Step 4 – Gut-healing supplements
At Applied Nutrition we always adopt a food-first approach when reviewing your dietary needs. Nonetheless, certain supplements have been shown to provide relief to IBS sufferers and as they are natural, they have few if any side effects. When starting any supplement regime, it is always best to speak to your health practitioner.
- Probiotics – these are live bacterial which are beneficial to your gut and microbiome. We know that an abundant and diverse microbiome improves gut function and overall health. Prior to starting with probiotics, SIBO needs to be ruled out as it can be exacerbated with probiotics.
- Fiber supplements – these supplements reduce constipation, and psyllium has been shown to improve IBS symptoms. Ensure you drink at least 1.5 litres of water while taking them.
- Peppermint oil – this is an antispasmodic and may therefore reduce the cramping and pain often seen with IBS.
- Magnesium citrate – this can help with constipation in IBS-C sufferers.
- Herbal supplements – slippery elm bark, marshmallow root and deglycyrrhizinated liquorice can all help to improve the health of your gut lining. Consult your healthcare provider prior to taking any herbal substances as they may interact with medications or worsen your condition.
- Digestive enzymes – these may help if you are not digesting your food well, resulting in increased fermentation further down the gut.
Step 5 – Make lifestyle changes
If you have IBS it is worthwhile looking at which of the following lifestyle changes you can make as these can have a profound effect on your condition and greatly reduce your symptoms.
- We are becoming more knowledgeable about the gut-brain axis and how detrimental stress can be to the gut and immune health. Reducing stress daily using meditation, mindfulness, yoga or cognitive behavioural therapy can be beneficial.
- Adequate sleep of 7-9 hours a night allows the gut to heal.
- Regular exercise has been shown to reduce IBS symptoms, possibly due to the anti-inflammatory effects of exercise.

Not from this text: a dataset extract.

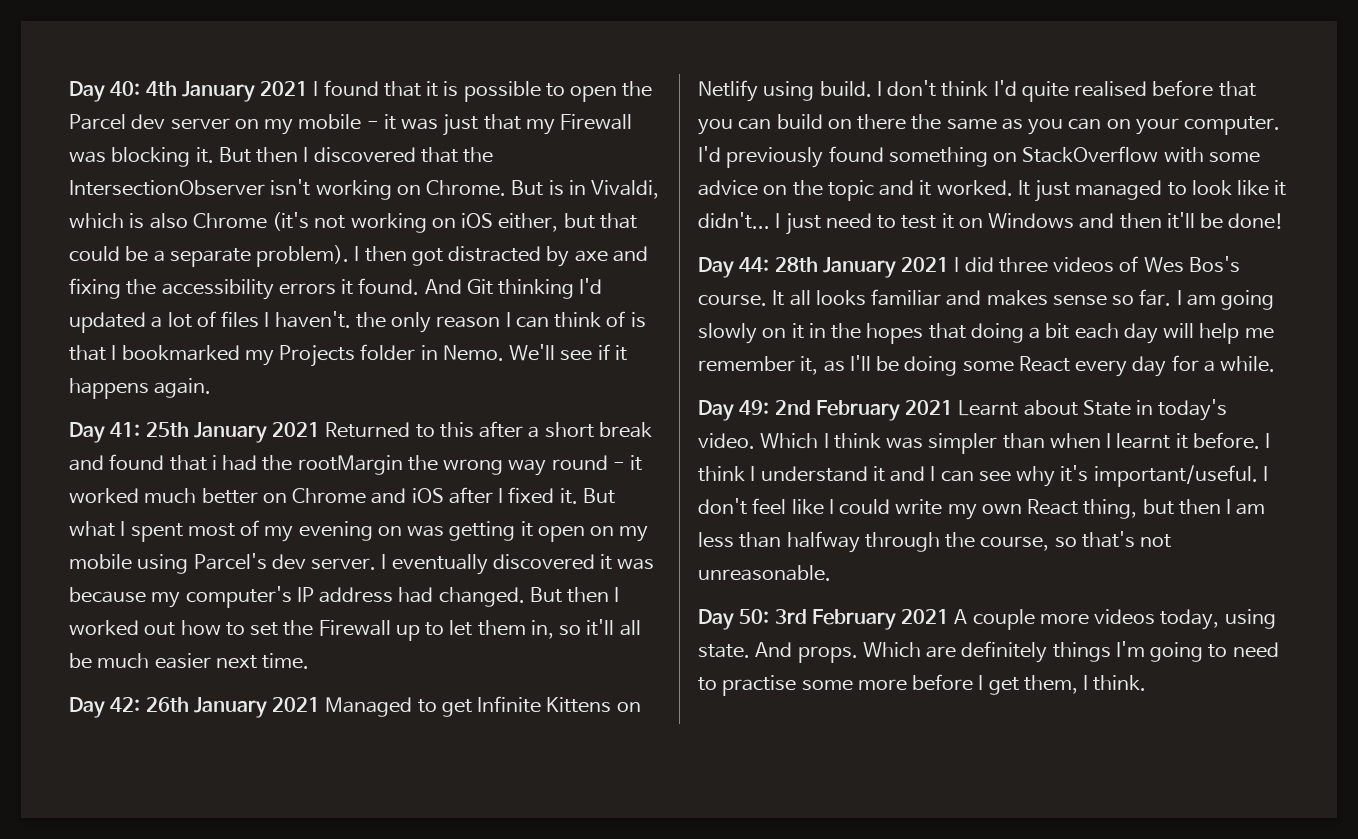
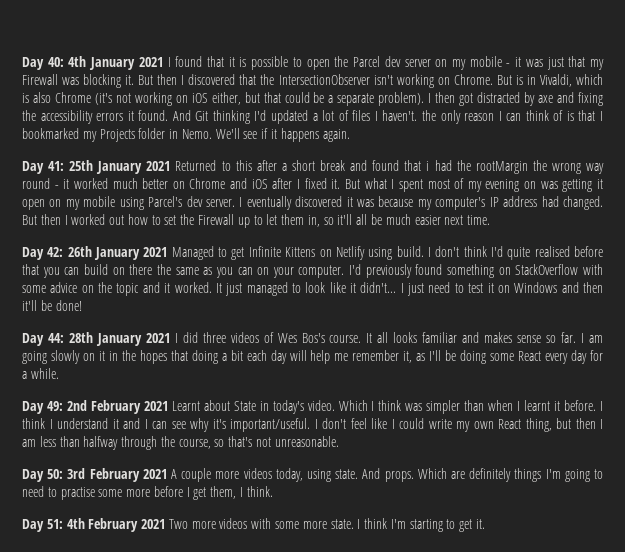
(1147, 683) none -> [22,518,486,532] // Day 51: 4th February 2021 Two more videos with some more state. I think I'm starting to get it.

- Spending time outdoors reduces stress and provides an increased sense of wellbeing.
- Skipping meals or lightly grazing all day can result in you having a larger meal later in the day which can increase bloating and indigestion. By having 3 meals and 1-2 snacks can improve your IBS symptoms significantly. This is easier said than done but working with a registered nutritionist can help!
- By eating mindfully i.e. slowing down when eating, chewing each mouthful to baby-food consistency, and savouring the flavours, you can help to improve your digestion.
If you have been diagnosed with IBS, or suspect you have the condition, these 5 strategies can help you. When it comes to eliminating foods or starting supplements, this is best done under the guidance of a registered nutritionist such as Nutrition Applied. Practicing some or all of these steps consistently can significantly improve your symptoms and your quality of life.